(Information shown):
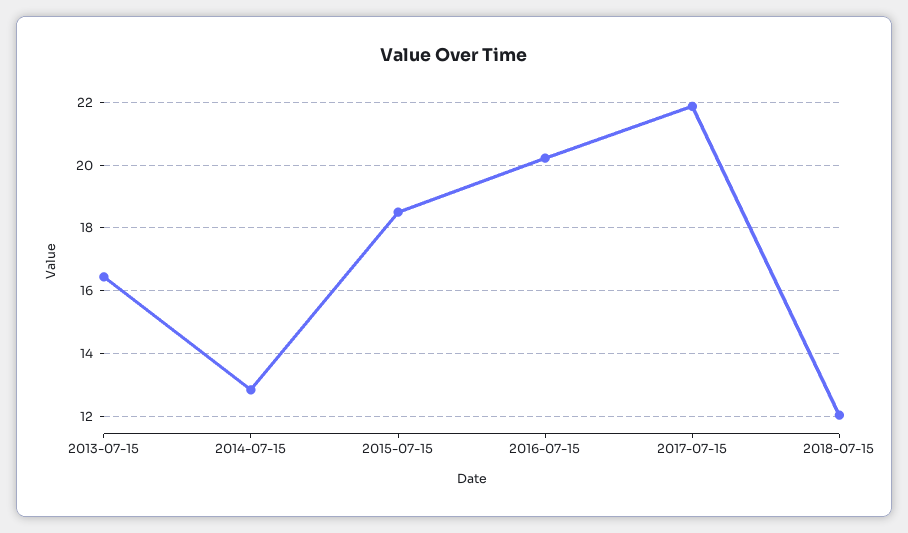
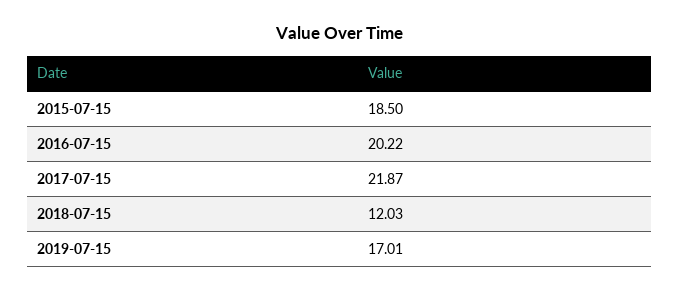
2013-07-15: 16.4 -> none
2014-07-15: 12.8 -> none
2019-07-15: none -> 17.01

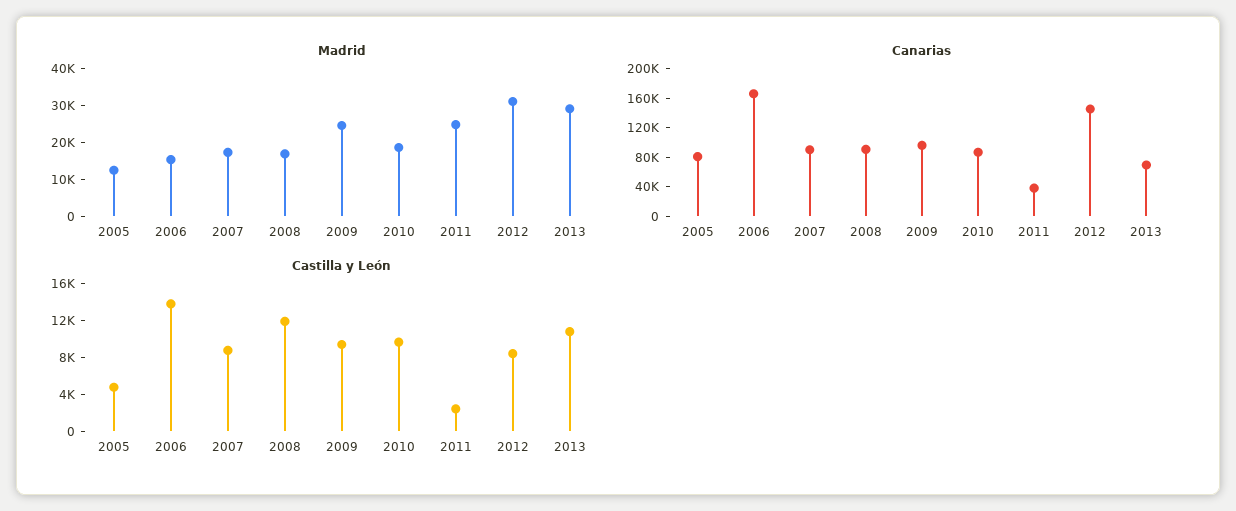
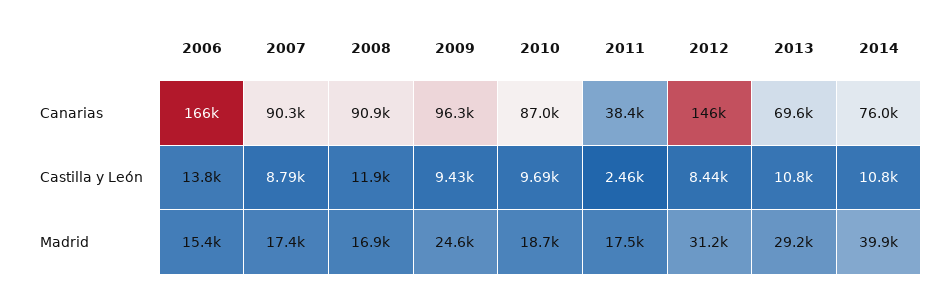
Madrid, 2005: 12500 -> none
Madrid, 2011: 25000 -> 17500
Canarias, 2005: 80000 -> none
Castilla y León, 2005: 5000 -> none
Canarias, 2014: none -> 76000
Castilla y León, 2014: none -> 10800
Madrid, 2014: none -> 39900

(Task details): What is needed is the whole listing again, set down exactly, without its pictures.

(Answer to this problem):
2013-07-15: 16.4 -> none
2014-07-15: 12.8 -> none
2019-07-15: none -> 17.01

Madrid, 2005: 12500 -> none
Madrid, 2011: 25000 -> 17500
Canarias, 2005: 80000 -> none
Castilla y León, 2005: 5000 -> none
Canarias, 2014: none -> 76000
Castilla y León, 2014: none -> 10800
Madrid, 2014: none -> 39900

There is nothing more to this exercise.